◆ Task statement:
From the first line of the listing to the last, set down everything exactly, but skip the images.

◆ Study material:
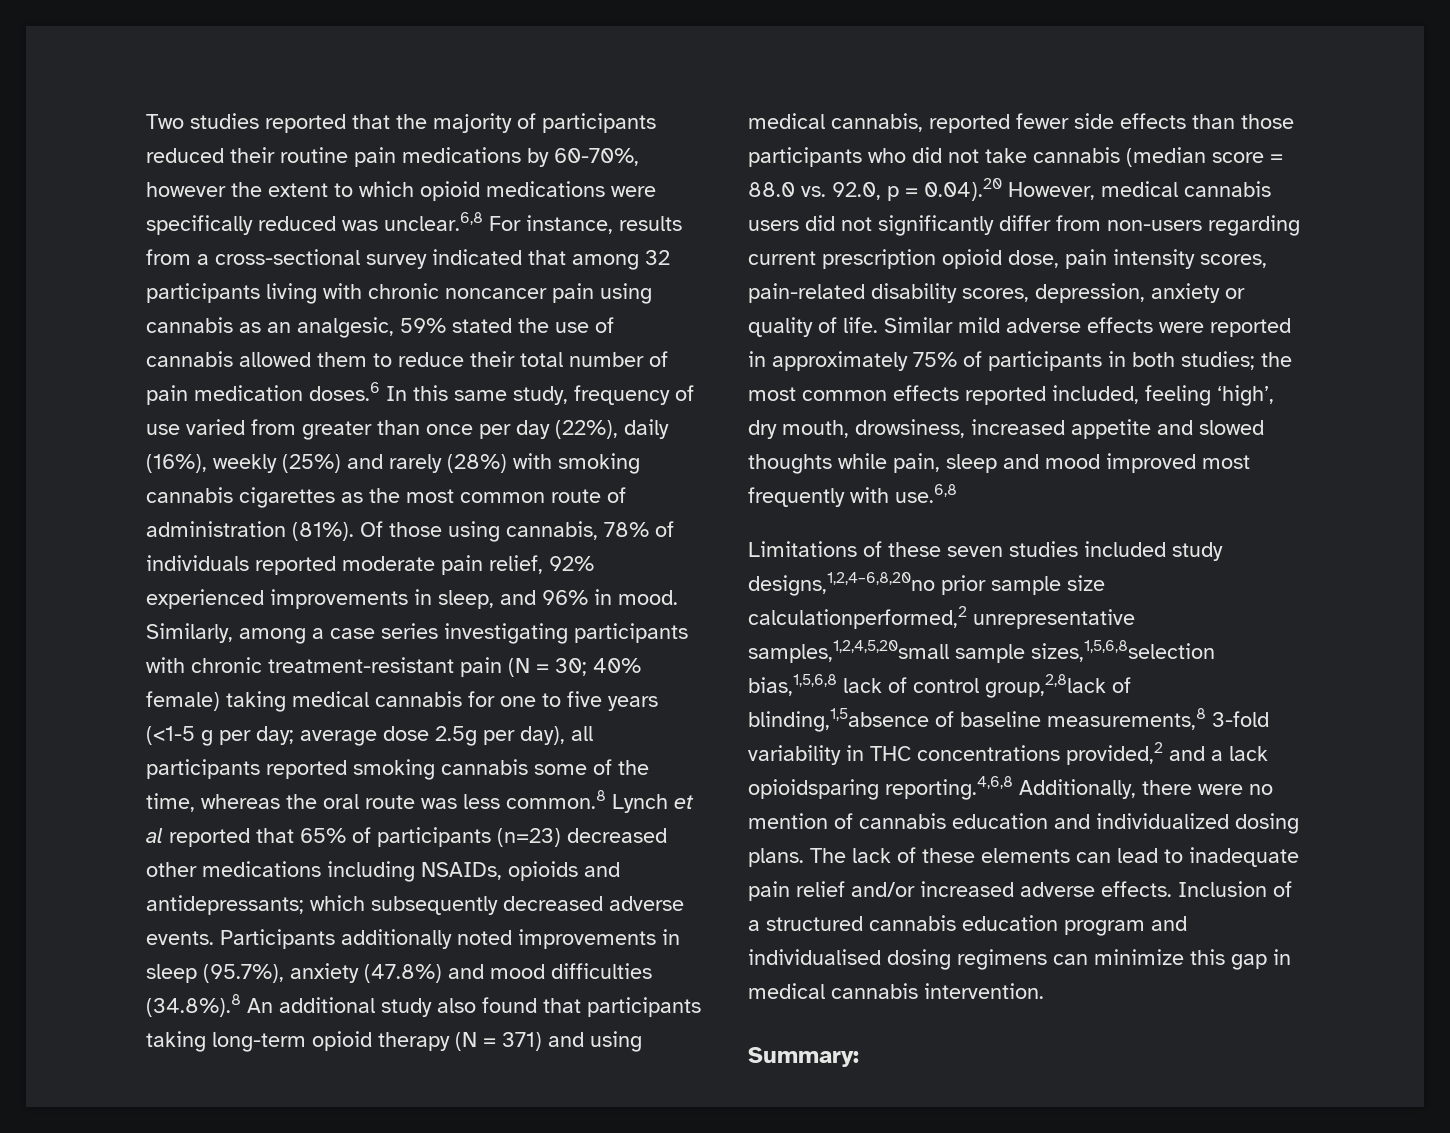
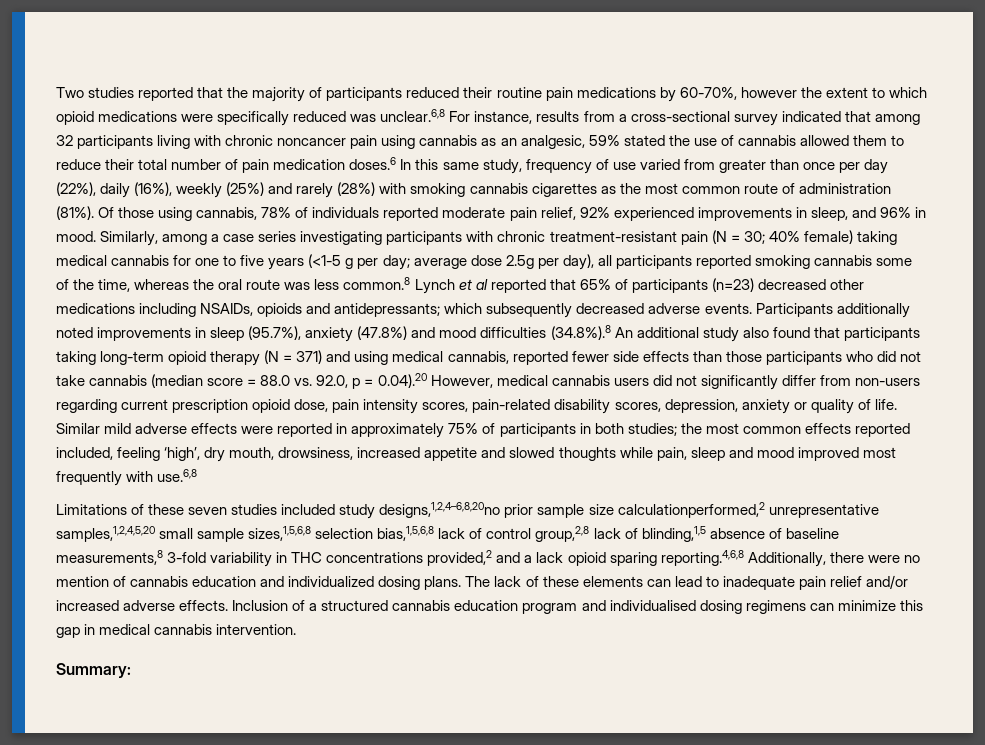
- Limitations of these seven studies included study designs,1,2,4–6,8,20no prior sample size calculationperformed,2 unrepresentative samples,1,2,4,5,20small sample sizes,1,5,6,8selection bias,1,5,6,8 lack of control group,2,8lack of blinding,1,5absence of baseline measurements,8 3-fold variability in THC concentrations provided,2 and a lack opioidsparing reporting.4,6,8 Additionally, there were no mention of cannabis education and individualized dosing plans.
+ Limitations of these seven studies included study designs,1,2,4–6,8,20no prior sample size calculationperformed,2 unrepresentative samples,1,2,4,5,20 small sample sizes,1,5,6,8 selection bias,1,5,6,8 lack of control group,2,8 lack of blinding,1,5 absence of baseline measurements,8 3-fold variability in THC concentrations provided,2 and a lack opioid sparing reporting.4,6,8 Additionally, there were no mention of cannabis education and individualized dosing plans.

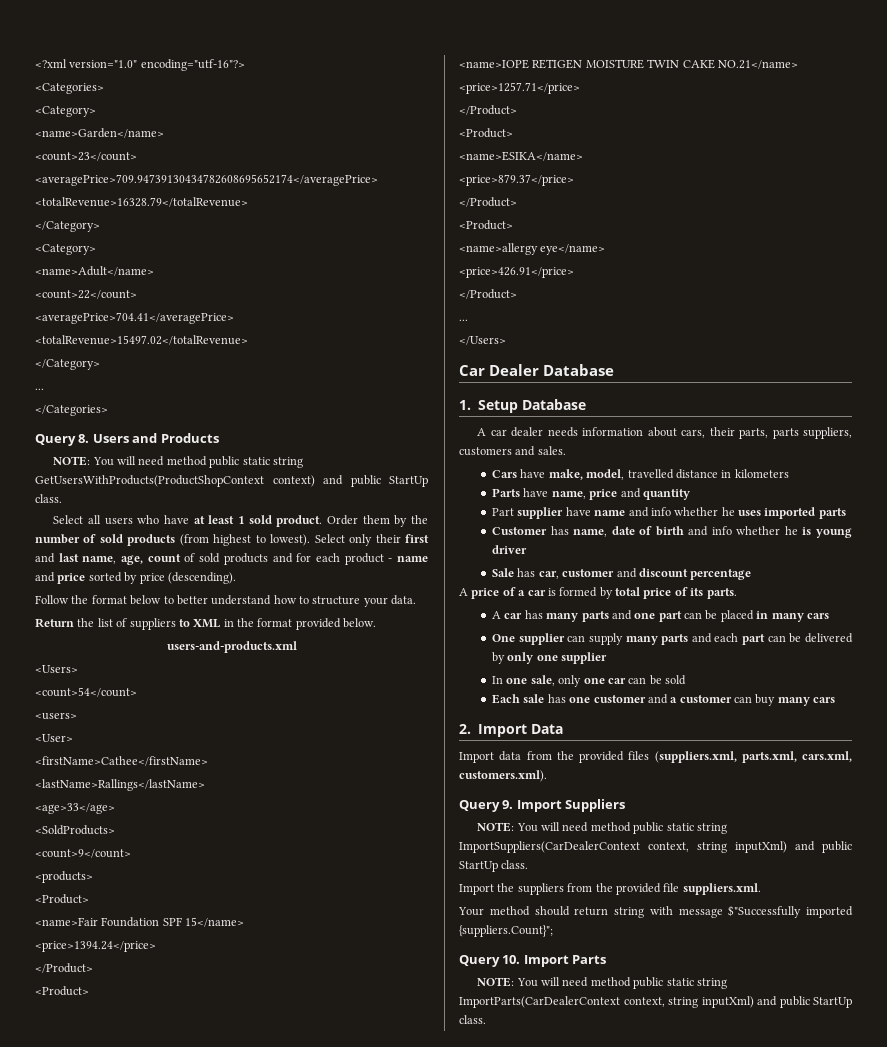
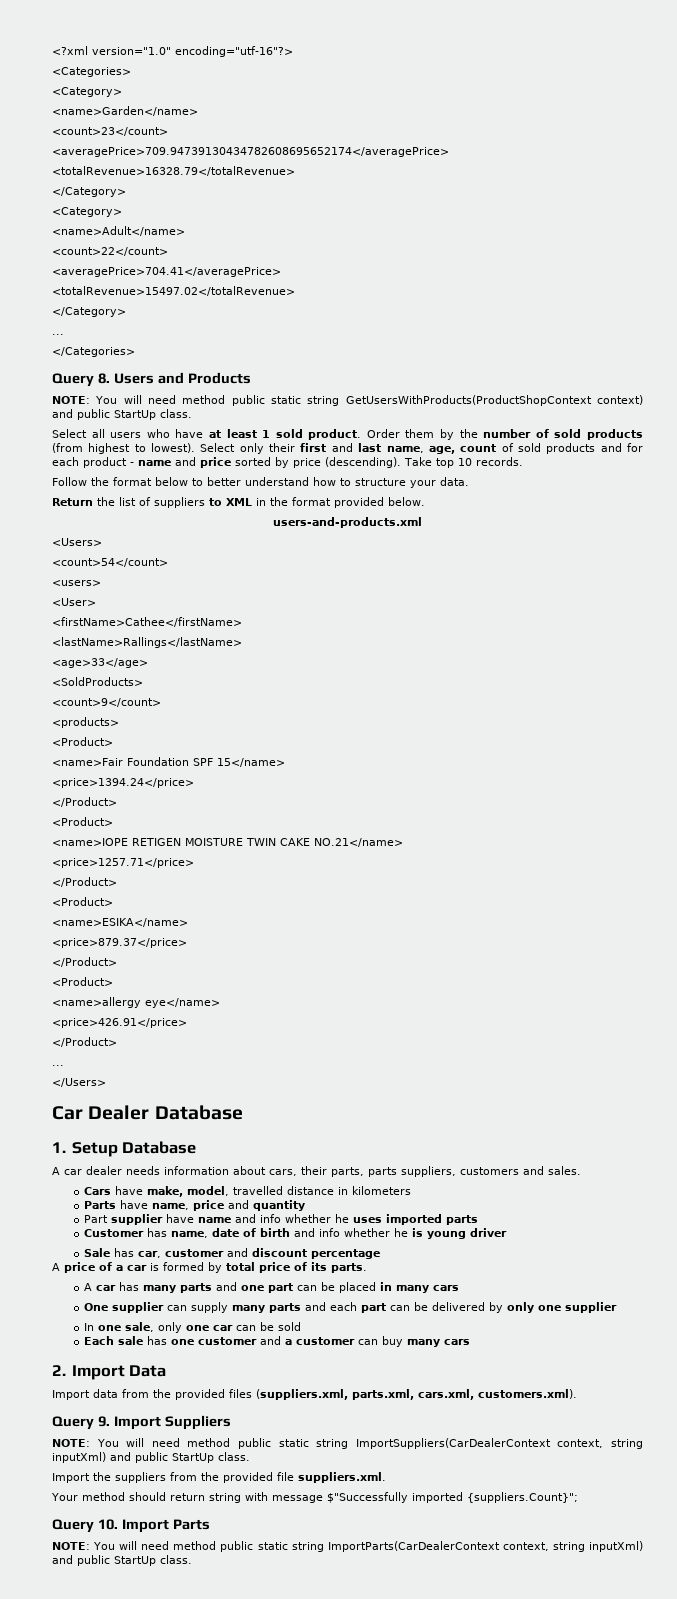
+ Take top 10 records.

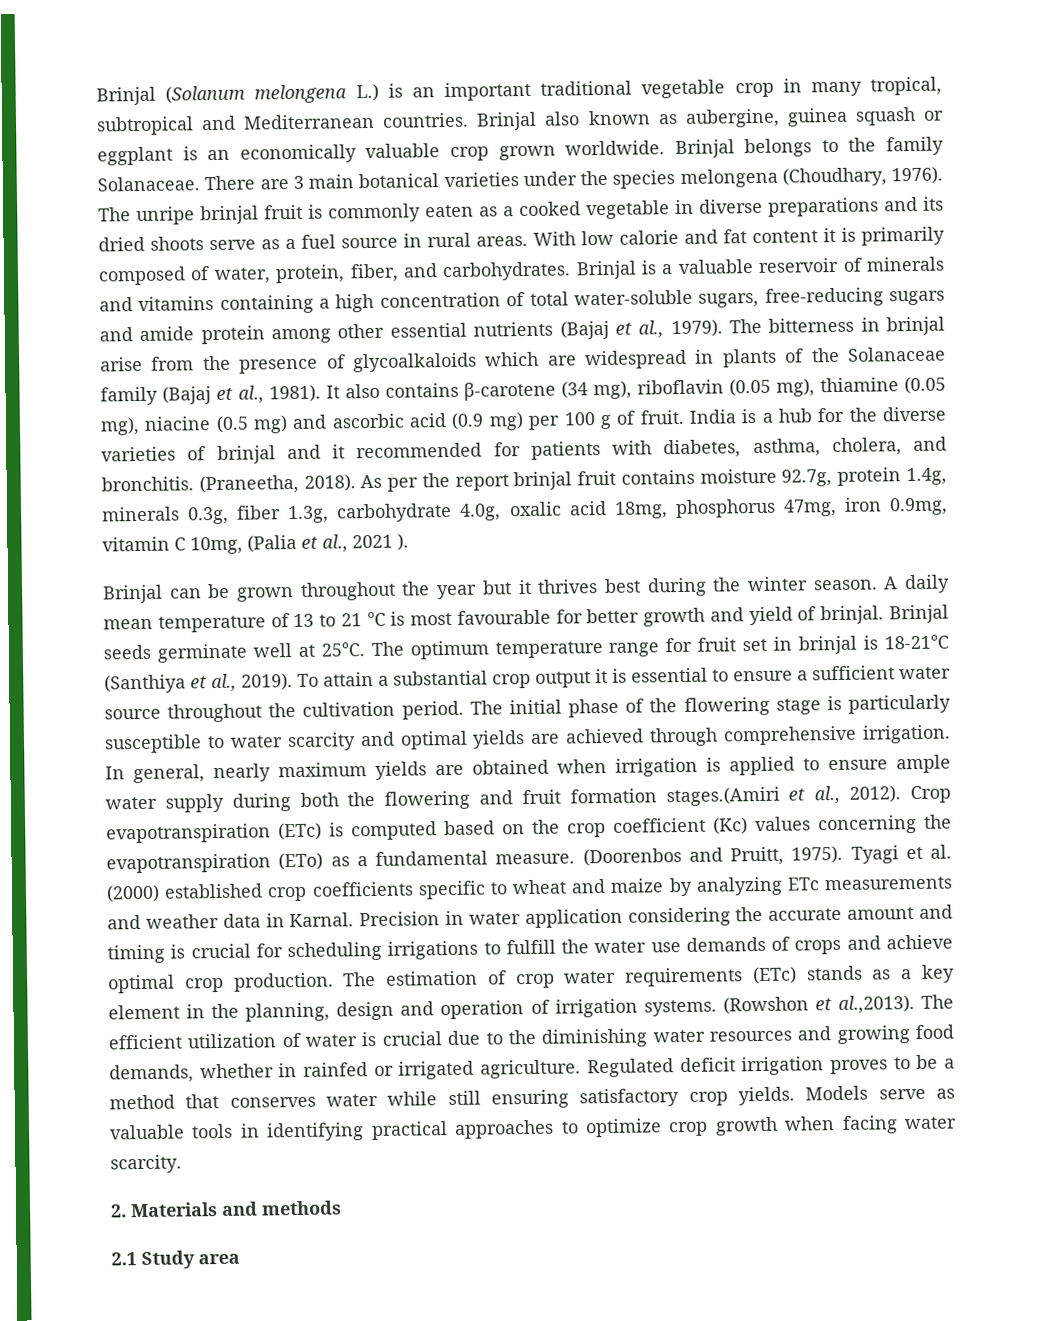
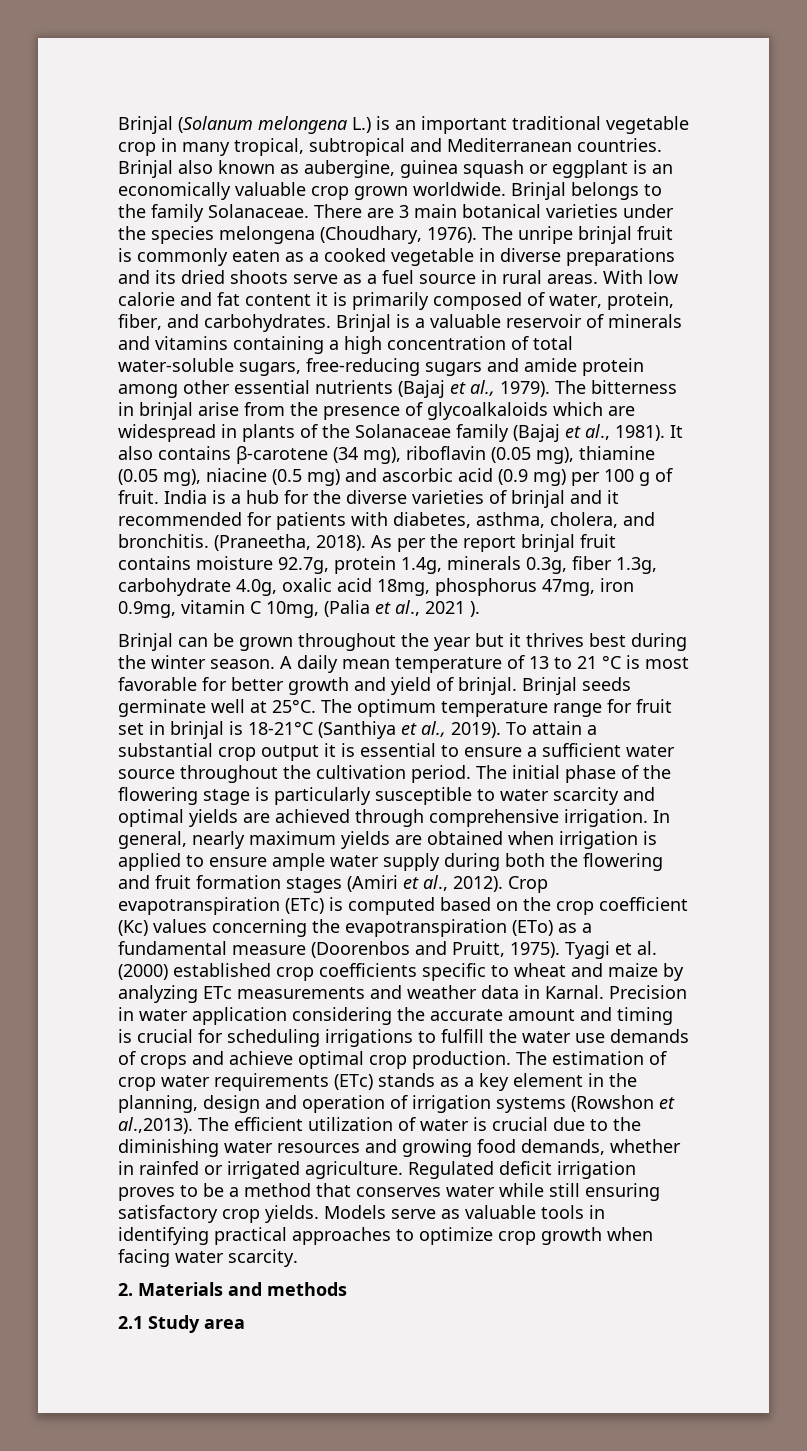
- A daily mean temperature of 13 to 21 °C is most favourable for better growth and yield of brinjal.
+ A daily mean temperature of 13 to 21 °C is most favorable for better growth and yield of brinjal.
- In general, nearly maximum yields are obtained when irrigation is applied to ensure ample water supply during both the flowering and fruit formation stages.(Amiri et al., 2012).
+ In general, nearly maximum yields are obtained when irrigation is applied to ensure ample water supply during both the flowering and fruit formation stages (Amiri et al., 2012).
- Crop evapotranspiration (ETc) is computed based on the crop coefficient (Kc) values concerning the evapotranspiration (ETo) as a fundamental measure. (Doorenbos and Pruitt, 1975).
+ Crop evapotranspiration (ETc) is computed based on the crop coefficient (Kc) values concerning the evapotranspiration (ETo) as a fundamental measure (Doorenbos and Pruitt, 1975).
- The estimation of crop water requirements (ETc) stands as a key element in the planning, design and operation of irrigation systems. (Rowshon et al.,2013). The efficient utilization of water is crucial due to the diminishing water resources and growing food demands, whether in rainfed or irrigated agriculture.
+ The estimation of crop water requirements (ETc) stands as a key element in the planning, design and operation of irrigation systems (Rowshon et al.,2013). The efficient utilization of water is crucial due to the diminishing water resources and growing food demands, whether in rainfed or irrigated agriculture.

◆ Answer to the problem:
- Limitations of these seven studies included study designs,1,2,4–6,8,20no prior sample size calculationperformed,2 unrepresentative samples,1,2,4,5,20small sample sizes,1,5,6,8selection bias,1,5,6,8 lack of control group,2,8lack of blinding,1,5absence of baseline measurements,8 3-fold variability in THC concentrations provided,2 and a lack opioidsparing reporting.4,6,8 Additionally, there were no mention of cannabis education and individualized dosing plans.
+ Limitations of these seven studies included study designs,1,2,4–6,8,20no prior sample size calculationperformed,2 unrepresentative samples,1,2,4,5,20 small sample sizes,1,5,6,8 selection bias,1,5,6,8 lack of control group,2,8 lack of blinding,1,5 absence of baseline measurements,8 3-fold variability in THC concentrations provided,2 and a lack opioid sparing reporting.4,6,8 Additionally, there were no mention of cannabis education and individualized dosing plans.

+ Take top 10 records.

- A daily mean temperature of 13 to 21 °C is most favourable for better growth and yield of brinjal.
+ A daily mean temperature of 13 to 21 °C is most favorable for better growth and yield of brinjal.
- In general, nearly maximum yields are obtained when irrigation is applied to ensure ample water supply during both the flowering and fruit formation stages.(Amiri et al., 2012).
+ In general, nearly maximum yields are obtained when irrigation is applied to ensure ample water supply during both the flowering and fruit formation stages (Amiri et al., 2012).
- Crop evapotranspiration (ETc) is computed based on the crop coefficient (Kc) values concerning the evapotranspiration (ETo) as a fundamental measure. (Doorenbos and Pruitt, 1975).
+ Crop evapotranspiration (ETc) is computed based on the crop coefficient (Kc) values concerning the evapotranspiration (ETo) as a fundamental measure (Doorenbos and Pruitt, 1975).
- The estimation of crop water requirements (ETc) stands as a key element in the planning, design and operation of irrigation systems. (Rowshon et al.,2013). The efficient utilization of water is crucial due to the diminishing water resources and growing food demands, whether in rainfed or irrigated agriculture.
+ The estimation of crop water requirements (ETc) stands as a key element in the planning, design and operation of irrigation systems (Rowshon et al.,2013). The efficient utilization of water is crucial due to the diminishing water resources and growing food demands, whether in rainfed or irrigated agriculture.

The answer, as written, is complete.